Un edificio grigio con quattro ampie finestre e tre porte. L’enorme scritta motel al di sopra e un cortile buio al di sotto a coprire l’intera profondità del proscenio. Si abbassano le luci e si entra nello spettacolo. E’ Il Sogno di August Strindberg, andato in scena per la prima volta nel lontano 1907 e ri adattato in occasione del saggio del III anno del corso di recitazione dell’Accademia Silvio d’Amico dal Maestro Valentino Villa.
Una pluralità di soggetti si muovono tra luci e dialoghi serrati in un non-tempo e un non-luogo dato dalla perfetta cornice del cortile di un motel americaneggiante. Agnese, questo il nome chiave dell’intero racconto, figlia divina, è stata mandata sulla terra in mezzo agli uomini per provare le loro sofferenze, gioie e i loro turbamenti. L’esperienza profondamente umana che le raccoglie tutte è senza dubbio il sogno.
Lo spettatore si trova così, prima ancora di rendersene conto, in mezzo ai viaggi onirici di Agnese, luoghi di incontro e di fusione perfetta tra reale e immaginario. L’indistinguibilità tra verità e irrealtà travolge tutto; i suoni, le parole, i dialoghi, le luci persino l’identità della stessa Agnese. Una bambina, una giovane innamorata, una donna sposata. Tre figure distinte, tre caratteri diversi con tre diverse storie, per un’unica creatura. Le scarpe grigie, il colore della mantella, rosso, blu e giallo, che cambia nei tre diversi momenti ma che è sempre la stessa, questi gli unici elementi visibili che consentono di ricollegare i tre personaggi a un unico nome.
Proprio come accade nei sogni però, non sempre gli oggetti appaiono per quello che sono: una cassetta di attrezzi sta al posto di una rete, una porta al posto di un’entrata segreta, un frigorifero al posto di un armadio. Il meccanismo freudiano della censura onirica agisce su questi elementi distorcendoli e riportandoli a una dimensione accettabile dal soggetto sognante.
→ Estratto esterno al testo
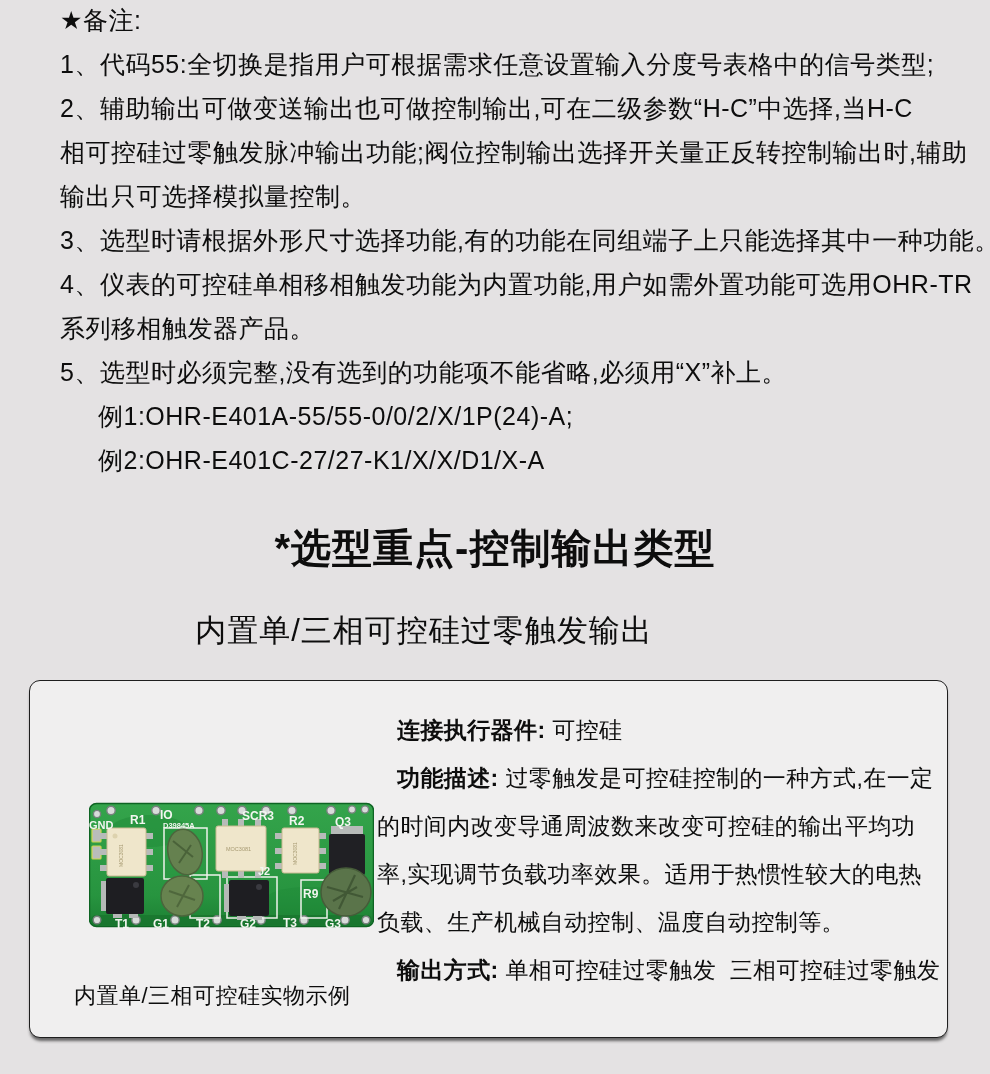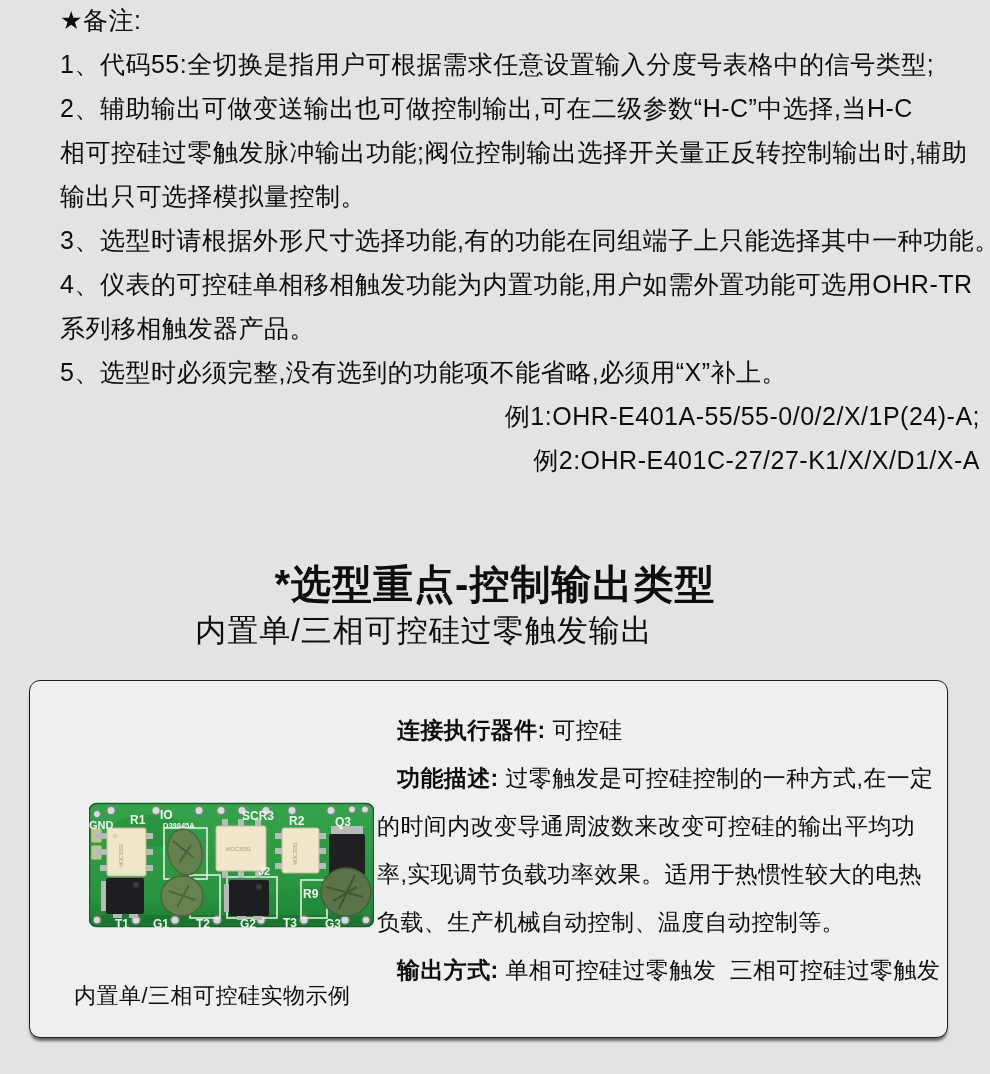"例1:OHR-E401A-55/55-0/0/2/X/1P(24)-A;" .note-line.indent { text-align: right -> none }
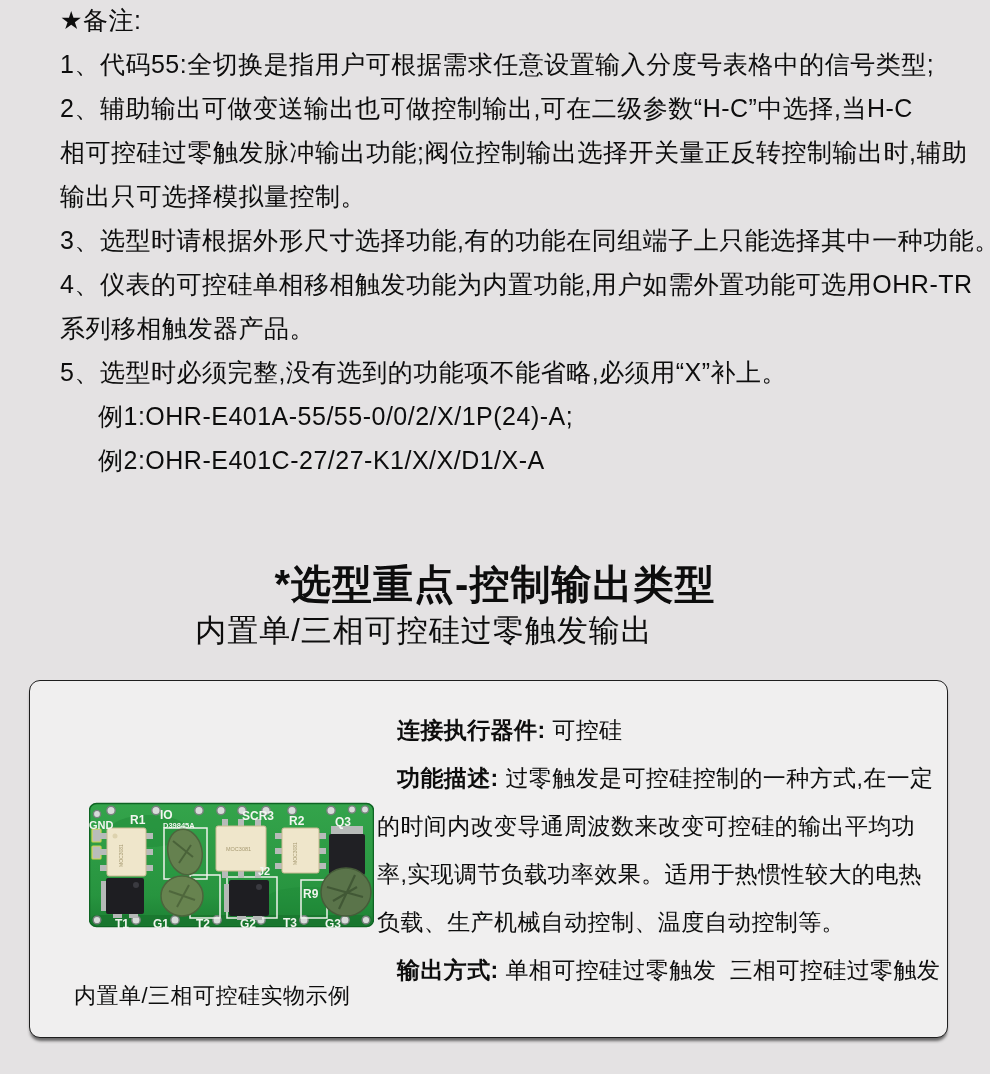"*选型重点-控制输出类型" .sec-title { margin-top: 36px -> none }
L’unico barlume logico tra le visionarie circonvoluzioni della mente di Agnese è la musica. La musica colta abbraccia la scena per tutta la durata dello spettacolo, contribuendo a saldare quel solco che normalmente divide la realtà dall’immaginazione, il vero dal falso, la veglia dal sonno.
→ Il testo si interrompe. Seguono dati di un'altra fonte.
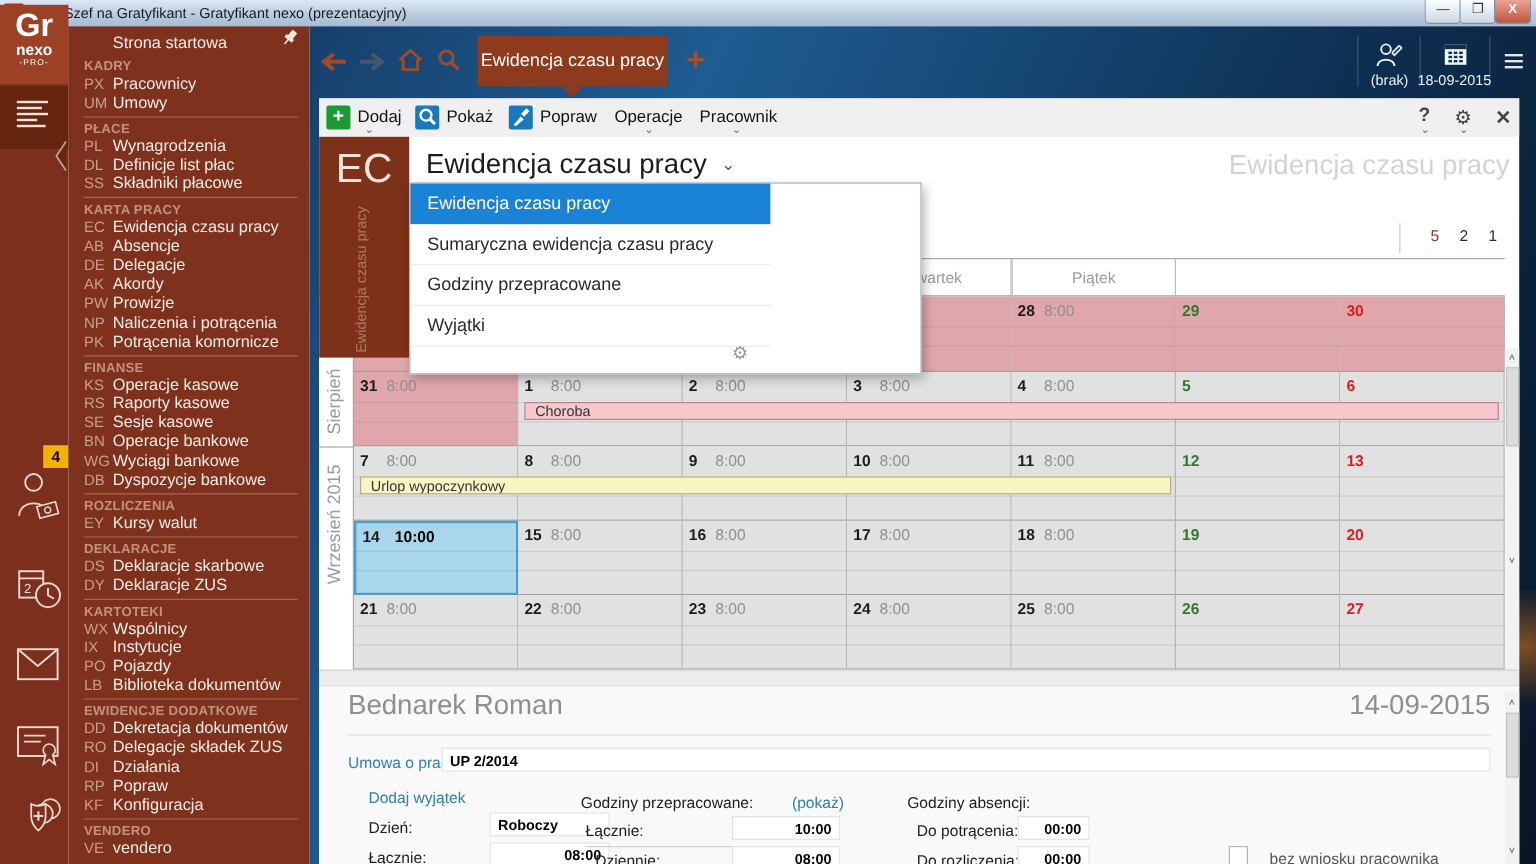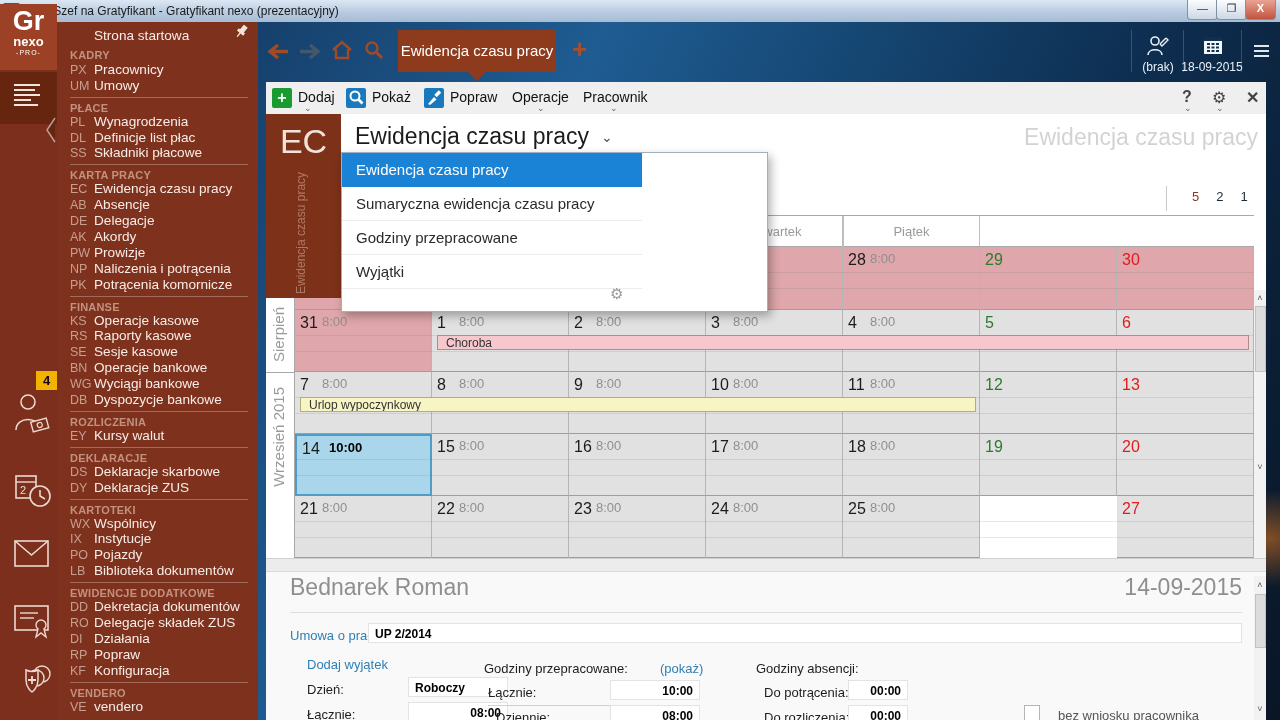"28" .cell .d { font-size: 16px -> 13px; font-weight: 400 -> 700 }
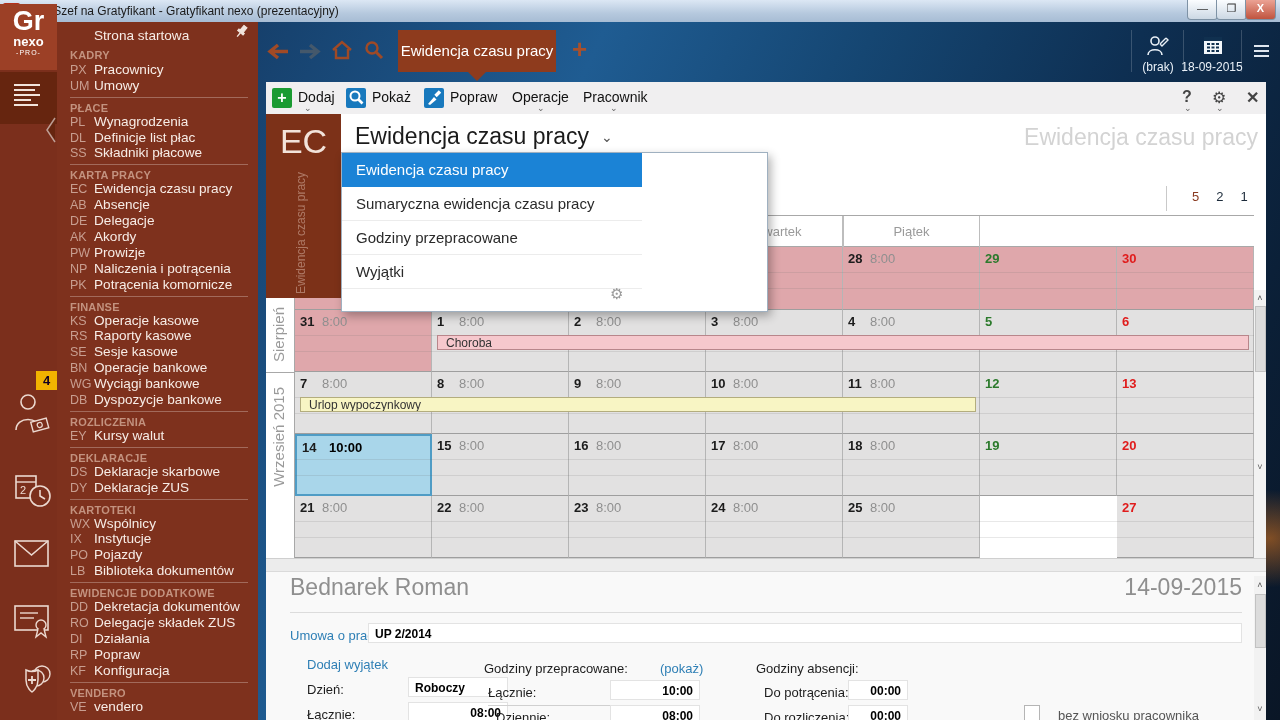"26" div.cell { html: none -> <div> <span>26</span> </div> }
“La poesia non è la realtà ma è più della realtà, la poesia è sognare a occhi aperti”. Così Agnese in uno dei passaggi più interessanti. E’ in quest’ottica poetica che si può comprendere Il Sogno; come se le lenti con cui guardiamo la realtà che ci circonda dovessero essere lavate di tanto in tanto dal sogno per aver più chiara, al risveglio, la realtà delle nostre vite.